John: So the other thing I will say is, you’ve written some animation and I’ve done a lot of animation, is you recognize that they ultimately number things as sequences. And it will be a bunch of what we would consider scenes. They will consider one whole sequence. Almost more like what we think was as reel, they will think of as a sequence. And it’s a much, ultimately a much smarter way to address it because they’re not worried about sort of like this location, that location, whatever. It’s about this unit of story. And that’s probably a smarter way for us to format.
Craig: Yes, for sure. I mean, you start writing. Let’s say you’re writing in our new format. And when you reach the end of your first sequence, you indicate it’s time for a new sequence to begin. You might naturally say, well, how will I know when that sequence is over? You’ll know. You’ll know. [laughs] Because you’ll just know. It’s so obvious. And it will just be similarly obvious when the next — it’s like, oh god, we got to do it, John.
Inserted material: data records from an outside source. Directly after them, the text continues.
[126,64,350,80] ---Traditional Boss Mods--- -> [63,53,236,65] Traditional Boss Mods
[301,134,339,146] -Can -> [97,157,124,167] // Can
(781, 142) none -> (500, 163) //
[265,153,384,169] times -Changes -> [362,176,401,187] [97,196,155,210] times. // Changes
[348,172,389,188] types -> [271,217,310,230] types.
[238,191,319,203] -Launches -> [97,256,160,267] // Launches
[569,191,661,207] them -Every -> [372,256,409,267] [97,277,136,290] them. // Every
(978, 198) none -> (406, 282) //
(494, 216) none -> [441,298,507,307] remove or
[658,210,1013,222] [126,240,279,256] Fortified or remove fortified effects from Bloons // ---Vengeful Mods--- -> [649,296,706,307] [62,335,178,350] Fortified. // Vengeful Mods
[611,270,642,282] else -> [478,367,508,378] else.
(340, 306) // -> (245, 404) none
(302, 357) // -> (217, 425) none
John: We got to do it. So this is actually a great segue for our last topic of the day, which is I just delivered like literary two hours ago delivered the script that I owed and so I turned it in.
Craig: Congrats.
John: But this is the first time I went hardcore on a way that I’ve kind of been working, but I went much more hardcore on it this time, which is that I wrote each bit separately. So I didn’t sit down with one file and write from the beginning to the end. I only wrote separate scenes or sequences, whatever you want to call it. And I just wrote the pieces.
Craig: Right.
John: And I skipped all over the, you know, the story of this episode and wrote the pieces I wanted to write, I had a really good outline and I assembled it all at the end. And so I want to talk through sort of how I did it this way. And, you know, I think it’s actually useful for what we’re doing in terms of like what a format could do that could help us down the road.
Craig: Sure.
John: So for this time, I used WorkFlowy which was a One Cool Thing from before which is an outline or it’s an online outliner that I really just love. And so even right now, I’m looking at WorkFlowy because I keep show notes for the podcast in it. But I just made a pilot and I wrote the, you know, these scenes that were in it. Basically these are the events that happened. And I rearranged them and so it was equivalent of my index cards. But I would sort of have a list of basically these are the scenes, these are the things that are happening over the course of it.
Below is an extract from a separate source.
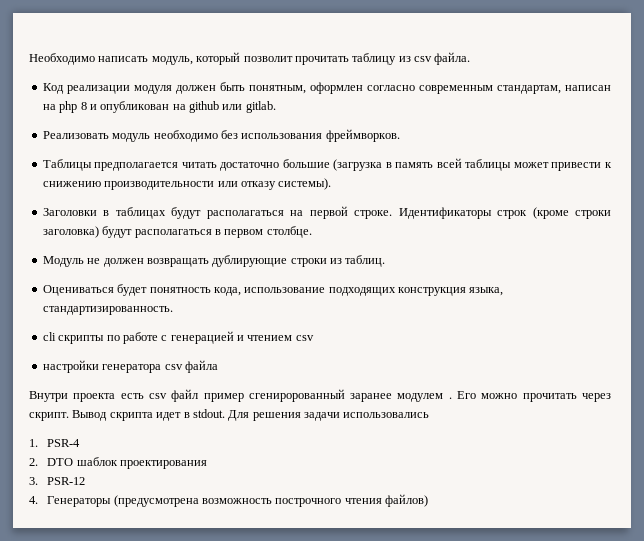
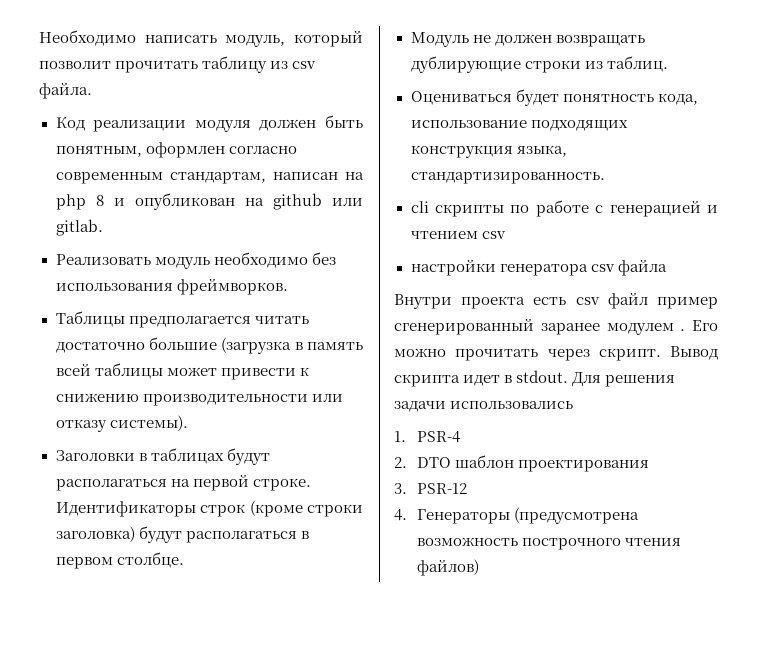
[248,389,345,402] сгениророванный -> [394,318,534,335] сгенерированный
[76,457,118,466] шаблок -> [454,455,514,468] шаблон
And then as I had more details I could fill in underneath those scenes. I sometimes would start writing dialogue. I’d write the important stuff that needed to happen in those things. And when I chose to write one of the scenes, I would just open up a brand new file in Highland and just type it. And I’d write it and when I was done, I would save it, I would scratch that off the list and keep moving on to the next one.
What’s so good about this is, well, once I start on a first draft I’ll go someplace and barricade myself and write drafts by hand. And I’ll do that so that I can’t go back and edit. This was sort of the same idea, is that I would write something and then I would not go back to it and futz with it. I would go on and write the next thing. And I would write the next thing. And I wouldn’t go back through and sort of start at page one and keep building forward. I actually got a lot more done I think because I wasn’t going back and tweaking all those things I’d written before.
Craig: You know me, I’m a big go-backer, tweaker, you know, but that’s just my flow. I like that feeling. It just makes me — I’m happy, you know, and whatever makes you happy and whatever gets you through the process. What I very much am addicted to, I don’t know, it’s probably the wrong phrase, but I’m committed to is the notion of thoroughly outlining the movie before I start because I feel like if you do it and I do think in terms of sequences when I’m outlining as supposed to locations which is an indication that we should be writing in terms of sequences and not locations.
It helps you place all of these things within the context of character and theme and all the rest of that stuff as opposed to just, there’s a car chase. Yeah, but what happens in the car chase that makes it relevant to the character beyond, you know, chase man and get him, you know, that sort of thing.
So I like outlining a lot. But there — look, there are writers who don’t and still get there on their own and do it well. I just think that when you’re putting a first draft together, you are entitled to do whatever you need to do to get there. That’s basically my feeling. You get to use anything that supports you through the very difficult process of making something out of absolutely nothing.
And just as long as you can accept that this is — there is no end to your first draft. There is simply ceasing and then returning to it. Do what you need to do.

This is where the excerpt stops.